Your assignment ->
Nothing but the records, transcribed verbatim and stripped of images, should appear in the answer.

*** Begin section ***

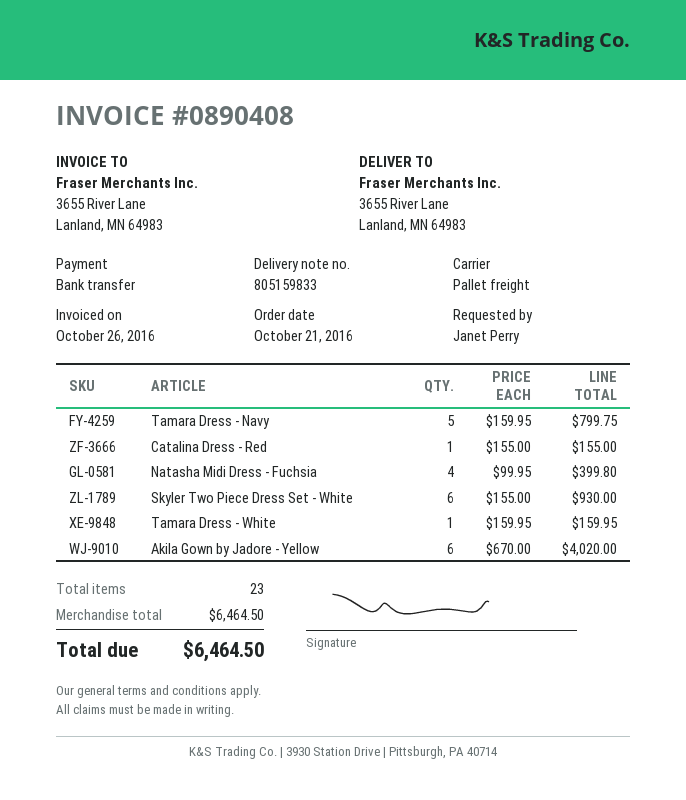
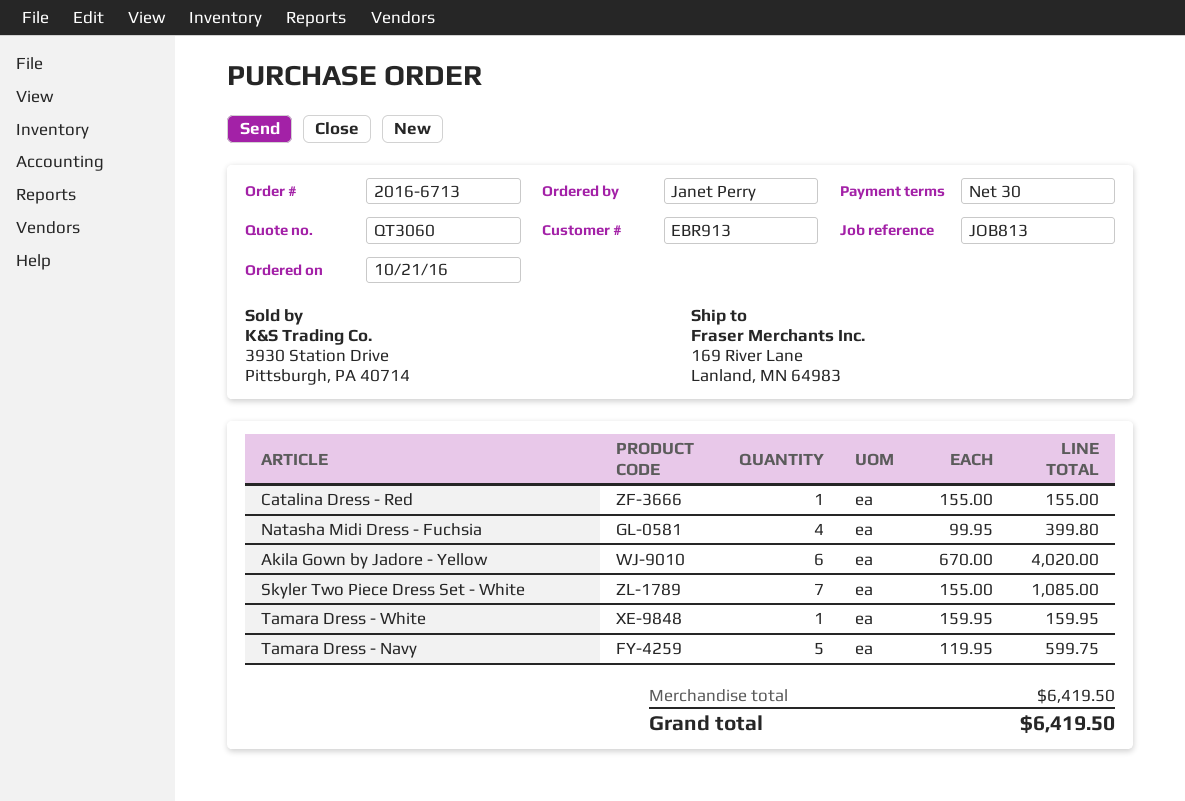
ship to: 3655 River Lane, Lanland, MN 64983 -> 169 River Lane, Lanland, MN 64983
Tamara Dress - Navy: 5 x 159.95 = 799.75 -> 5 x 119.95 = 599.75
Skyler Two Piece Dress Set - White: 6 x 155.00 = 930.00 -> 7 x 155.00 = 1085.00
subtotal: 6464.50 -> 6419.50
total: 6464.50 -> 6419.50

*** End section ***

Solution for this exercise ->
ship to: 3655 River Lane, Lanland, MN 64983 -> 169 River Lane, Lanland, MN 64983
Tamara Dress - Navy: 5 x 159.95 = 799.75 -> 5 x 119.95 = 599.75
Skyler Two Piece Dress Set - White: 6 x 155.00 = 930.00 -> 7 x 155.00 = 1085.00
subtotal: 6464.50 -> 6419.50
total: 6464.50 -> 6419.50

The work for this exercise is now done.